▶ [AIM OF THE TASK] Go through the records below and copy out every line holding "Tiny".

▶ [DATA TO USE]

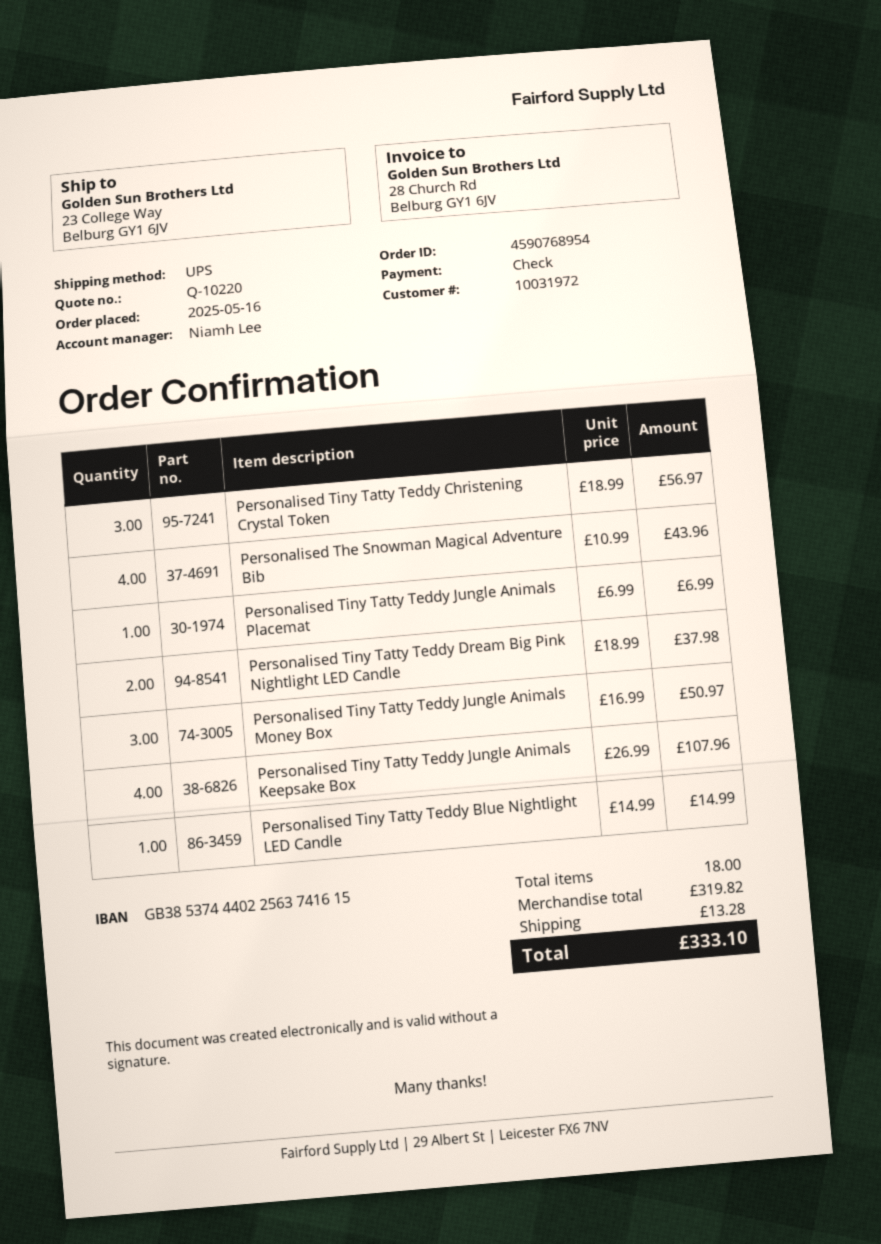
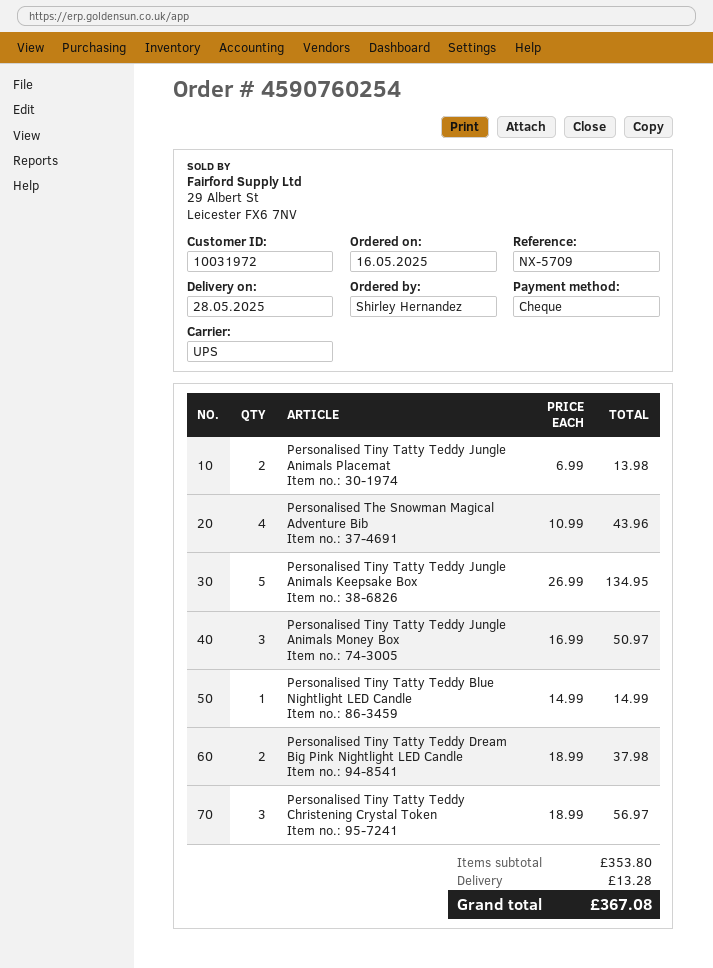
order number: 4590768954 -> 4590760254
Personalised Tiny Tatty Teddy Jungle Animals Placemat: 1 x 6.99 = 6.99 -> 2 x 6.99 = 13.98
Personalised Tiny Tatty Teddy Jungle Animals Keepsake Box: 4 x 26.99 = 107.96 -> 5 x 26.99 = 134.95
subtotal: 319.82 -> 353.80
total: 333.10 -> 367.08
...
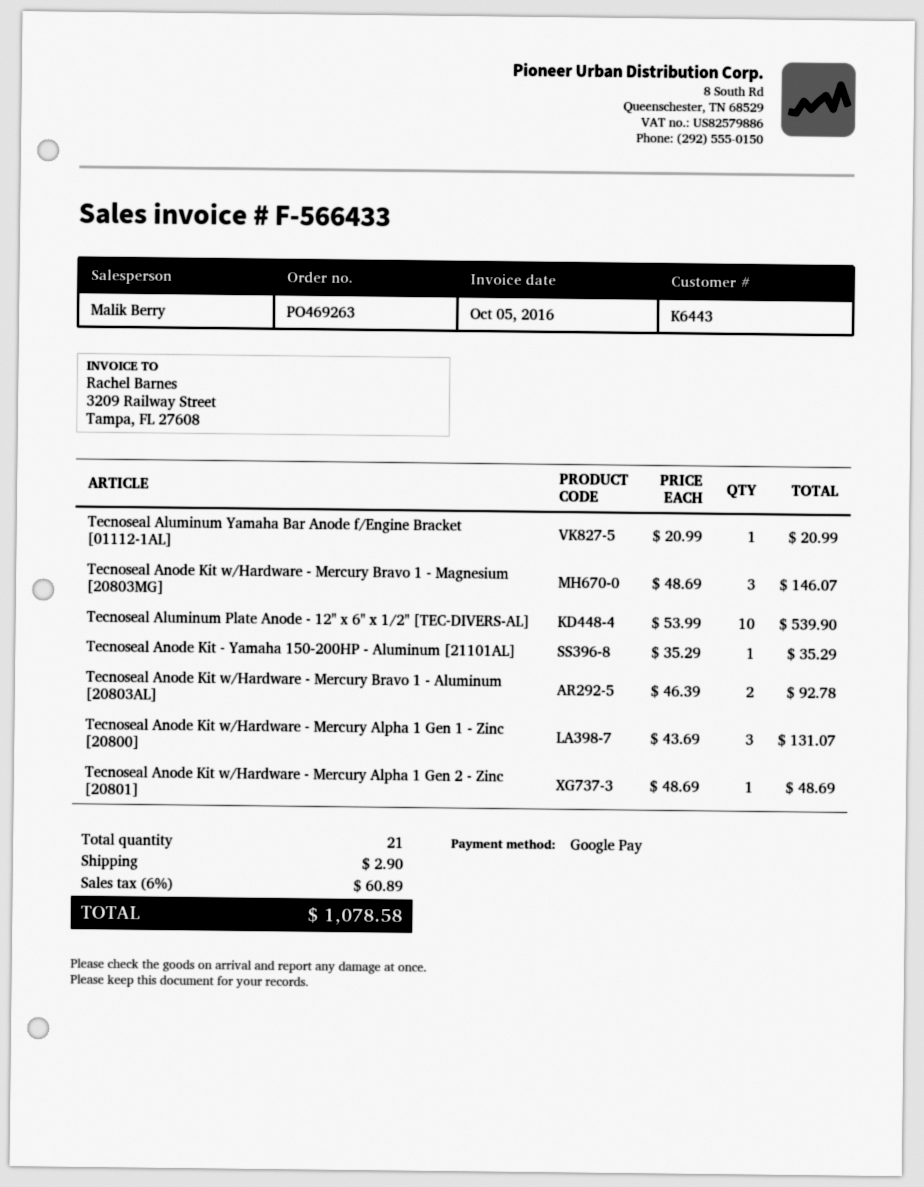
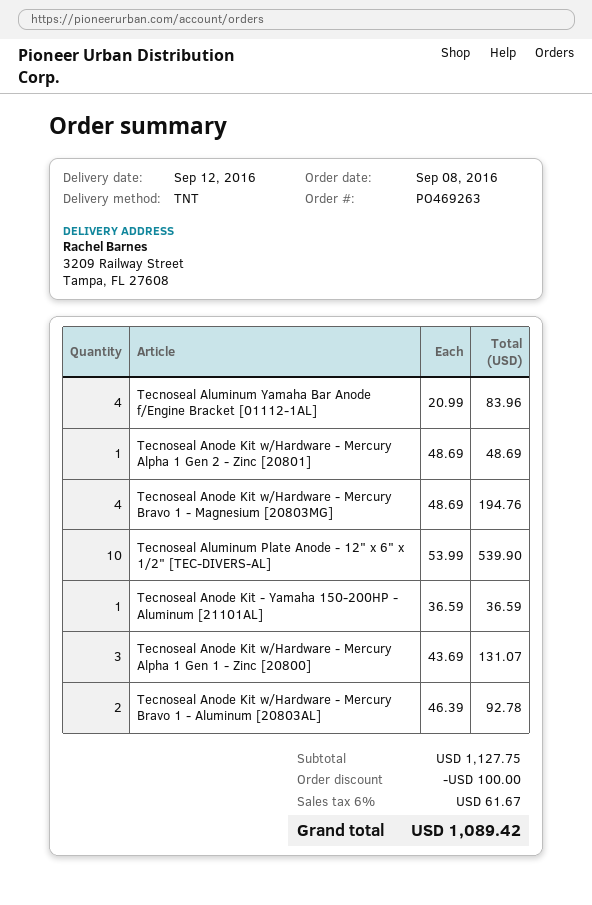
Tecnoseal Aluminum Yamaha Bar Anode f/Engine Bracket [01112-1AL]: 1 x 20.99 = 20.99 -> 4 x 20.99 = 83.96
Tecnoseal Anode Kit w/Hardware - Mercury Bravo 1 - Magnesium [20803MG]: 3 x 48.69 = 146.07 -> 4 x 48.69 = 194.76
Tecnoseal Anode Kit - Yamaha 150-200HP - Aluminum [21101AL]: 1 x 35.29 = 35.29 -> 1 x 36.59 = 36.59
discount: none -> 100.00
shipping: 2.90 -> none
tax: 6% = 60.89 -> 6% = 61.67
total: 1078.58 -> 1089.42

▶ [THE ANSWER]
Personalised Tiny Tatty Teddy Jungle Animals Placemat: 1 x 6.99 = 6.99 -> 2 x 6.99 = 13.98
Personalised Tiny Tatty Teddy Jungle Animals Keepsake Box: 4 x 26.99 = 107.96 -> 5 x 26.99 = 134.95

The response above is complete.